マクロ経済学において現在における資産価値は、「現在から将来に渡って手に入る収益の和」で表します。ただし将来における収益(貨幣収益)を考えるとき、その貨幣価値は現在における貨幣価値に対して減価して考えなければなりません。これは割引モデルという考え方です。乱暴な言い方をすると、現在持っている現金の価値>将来手に入る現金の価値、ということです。

 

ここで株式収益を配当D、収益率をiと考えると、株価の理論値は以下のように表すことができます。 

 P=1年後に受け取る配当+2年後に受け取る配当+3年後に受け取る配当+・・・

  =D/(1+i)    +D/(1+i)^2   +D/(1+i)^3   +・・・

この式は等比級数であり、等比級数の和の公式を使って書き換えると当然ながら以下の式が得られます。

 P=D/i  (つまり収益率i=配当D/株価P)

ここで、株式の収益率iをリスクフリー金利ifとリスクプレミアムδで置き換えて、

 P=D/(if+δ)

リスクフリー金利ifは、通常は国債利回りと考えられます。

 

さて、優良企業であればその配当金は年次毎に成長していくはずです。初年度以降、成長率gで配当が増加していくと考えると、n年後の配当金はD×(1+g)^n-1となるため、上記の等比級数は下記の式で書き換えられます。

 P=1年後に受け取る配当+2年後に受け取る配当   +3年後に受け取る配当    +・・・

  =D/(1+i)    +D×(1+g)/(1+i)^2 +D×(1+g)^2/(1+i)^3 +・・・

  =D/(i-g)

  =D/(if+δ-g)

 

これまで株式による収益を「配当」と考えてきましたが、実際の株式の「収益」とは「1株当たりの配当金D」ではなく「1株当たりの利益(EPS)」で考えます。株主はEPSの全てを直接現金で受け取ることはできませんが、EPSは配当分を除いて内部留保に回されて企業成長に使われるため、大きな意味では株主に還元されているのです。

 P=EPS/(if+δ-g)

従って、株価収益率PERは、

 PER=P/EPS=1/(if+δ-g)

で表されます。

 

従って株価は、①資産の収益性EPS、②その成長率g、③リスクフリー金利if、④リスク・プレミアムδ、によって決定され、この4つを「ファンダメンタルズ」と呼びます。
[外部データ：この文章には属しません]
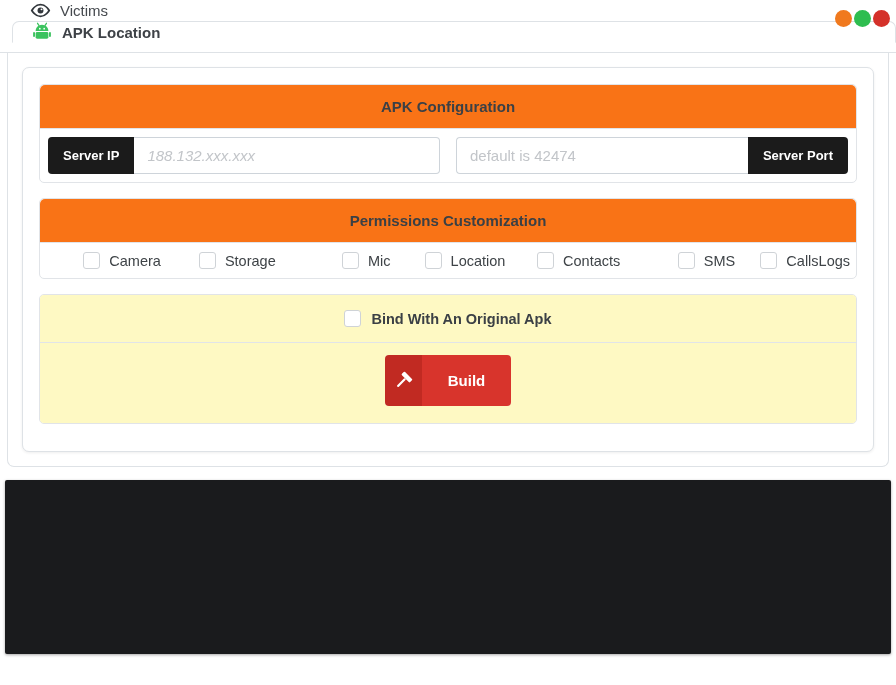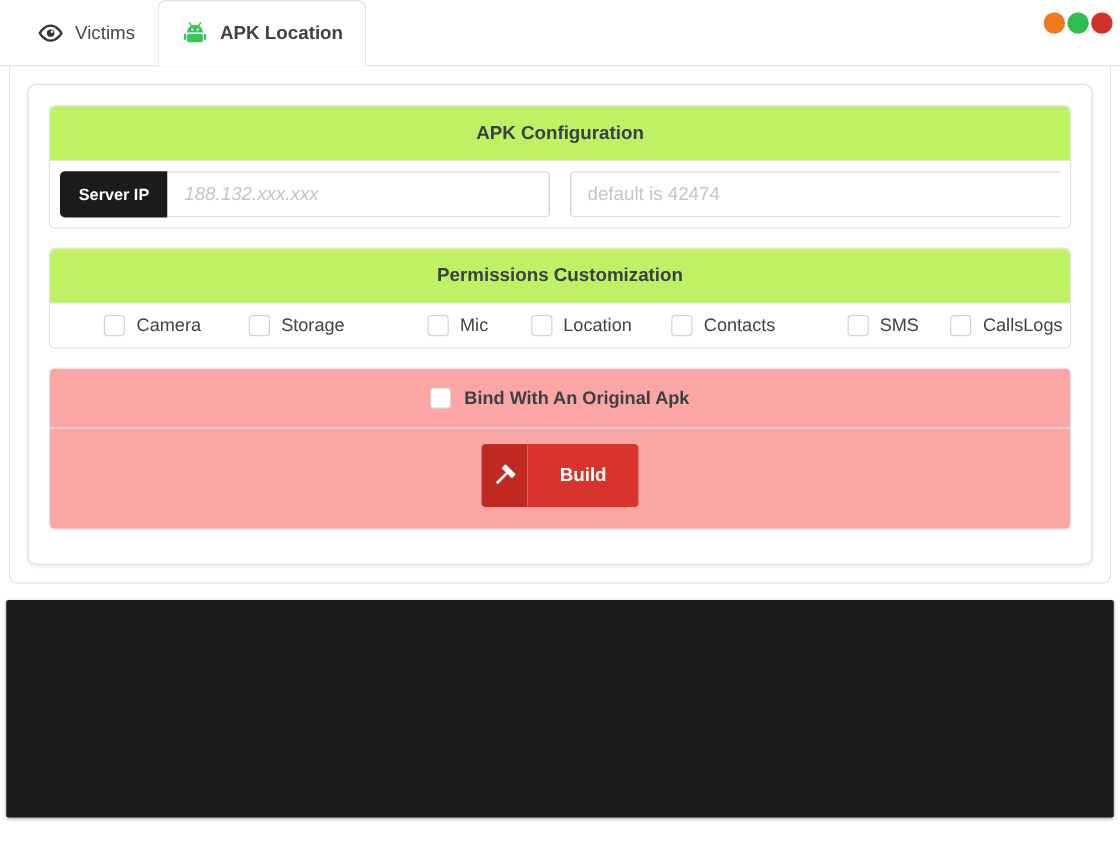"Victims" .tabbar { flex-direction: none -> column }
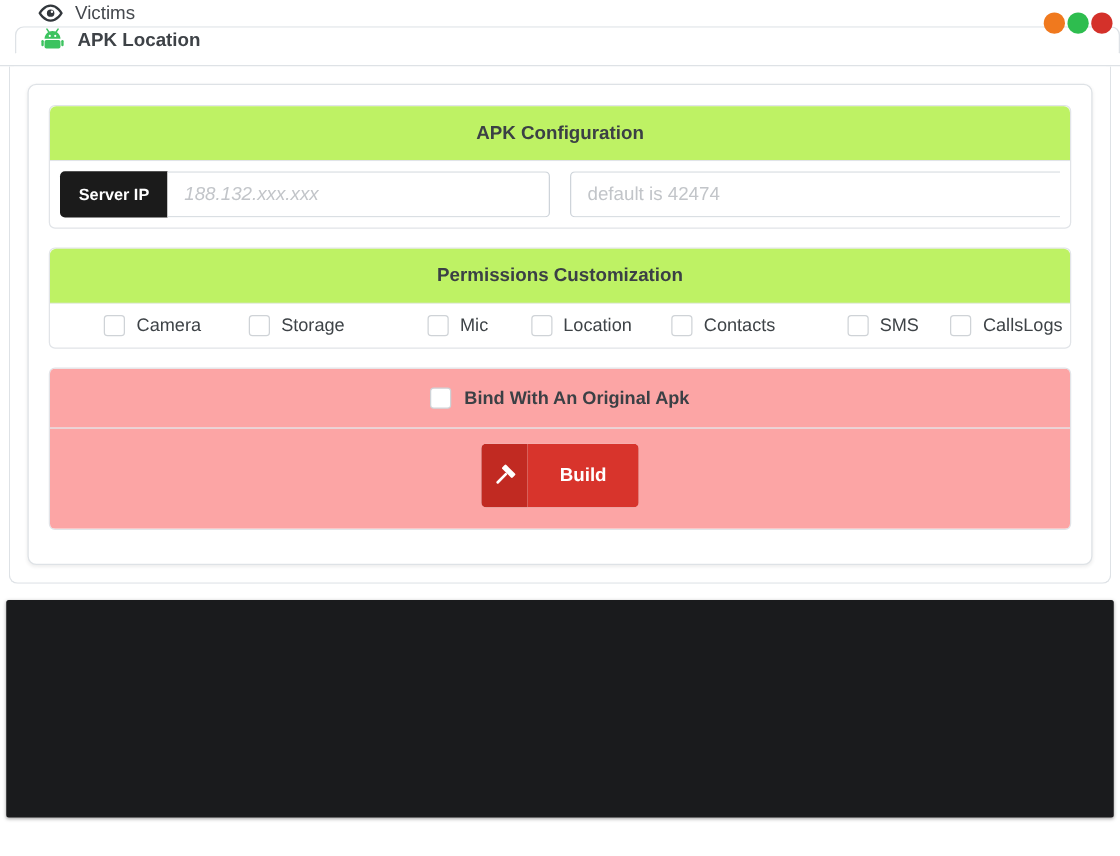"APK Configuration" .card-header { background: #bef264 -> #f97316 }
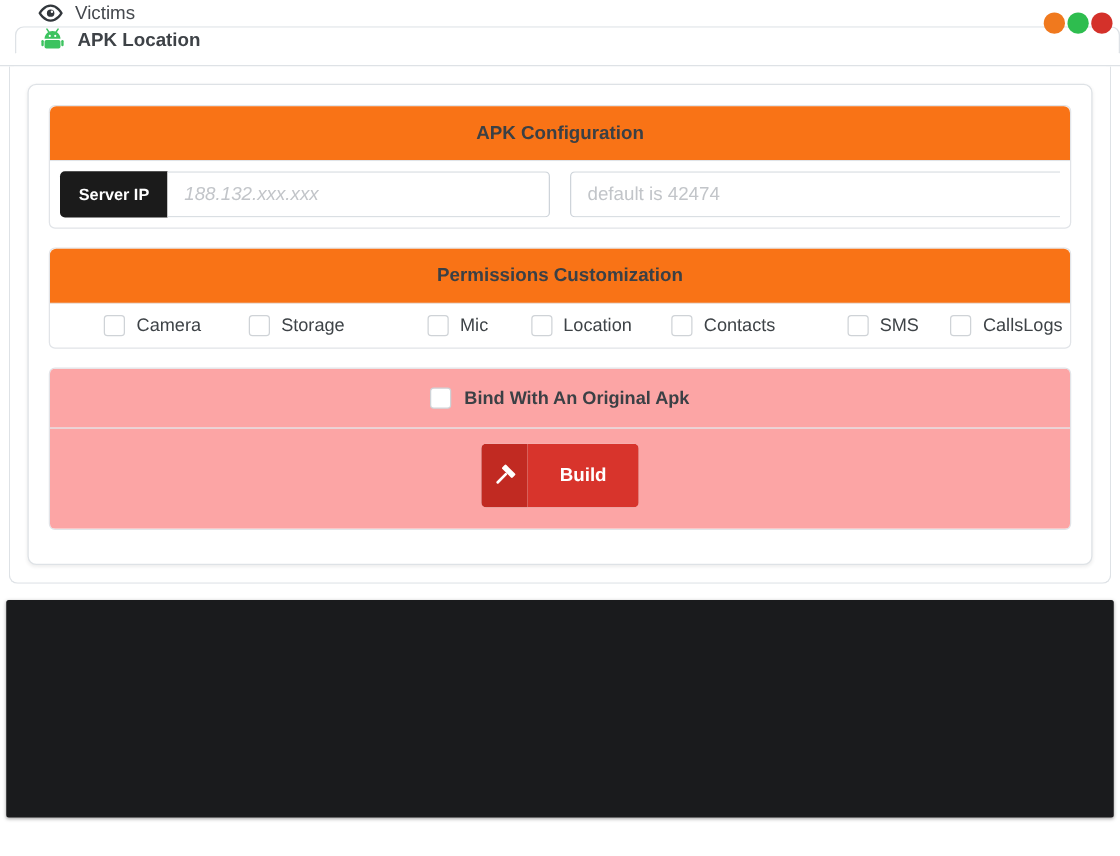"Server Port" span.ig-label { html: none -> <span>Server Port</span> }
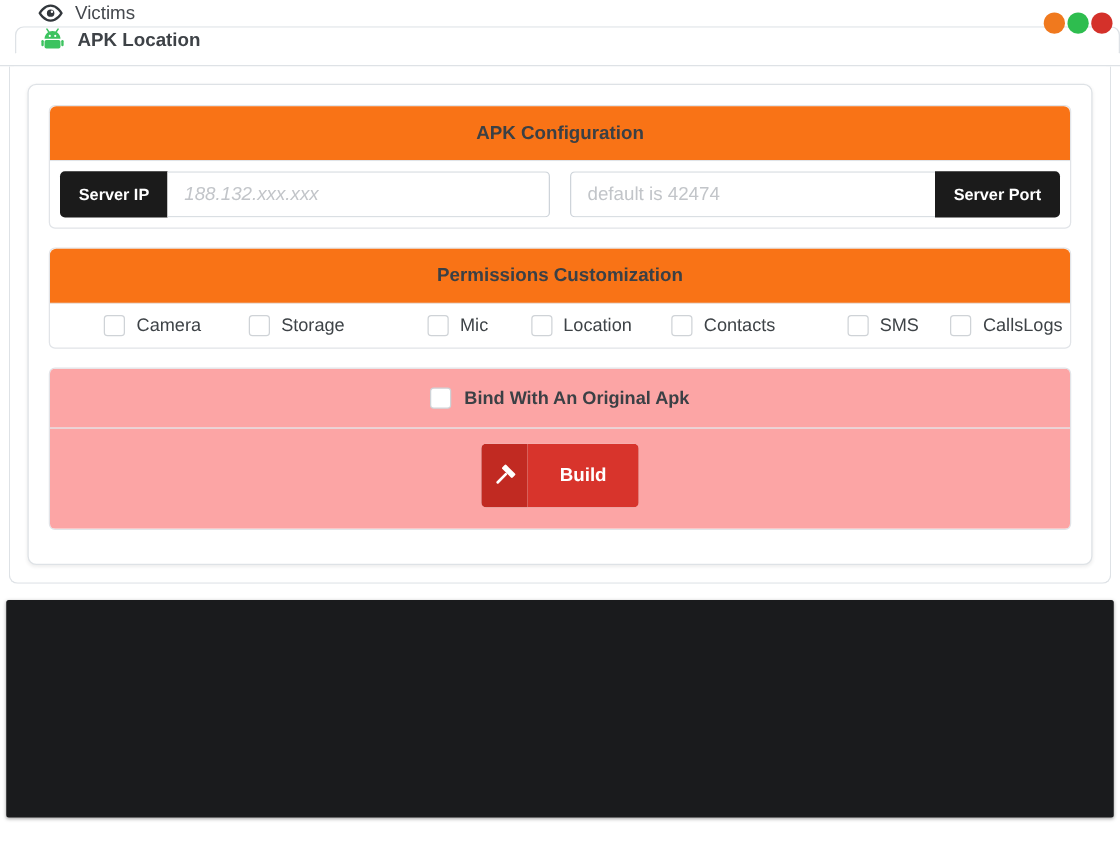"Bind With An Original Apk" .list-section { background: #fca5a5 -> #fef9c3 }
「PERは10を切れば割安」、「15であれば適性水準」などと言われますが、銘柄によって成長率や変動リスクが異なるため、単純に比較することはできません。

個別株で数字だけを見て判断する場合、EPS、EPSの成長率、EPSのばらつきが主な判断項目となります。国家の株式市場全体を表すインデックスであれば、国家の成長性(すなわちGDP成長率)と国債利回りに重要な関係があると考えられます。低GDP成長率、低国債利回りでは株価の上値は重たいと考えられ、その典型である日本株の収益性が乏しいことは、下記のデータからも読み取れると思います。

株価とマクロ経済学_図7-1

このデータを見ると、国内株(特にインデックスファンド)への長期投資は馬鹿らしく思えてしまいます。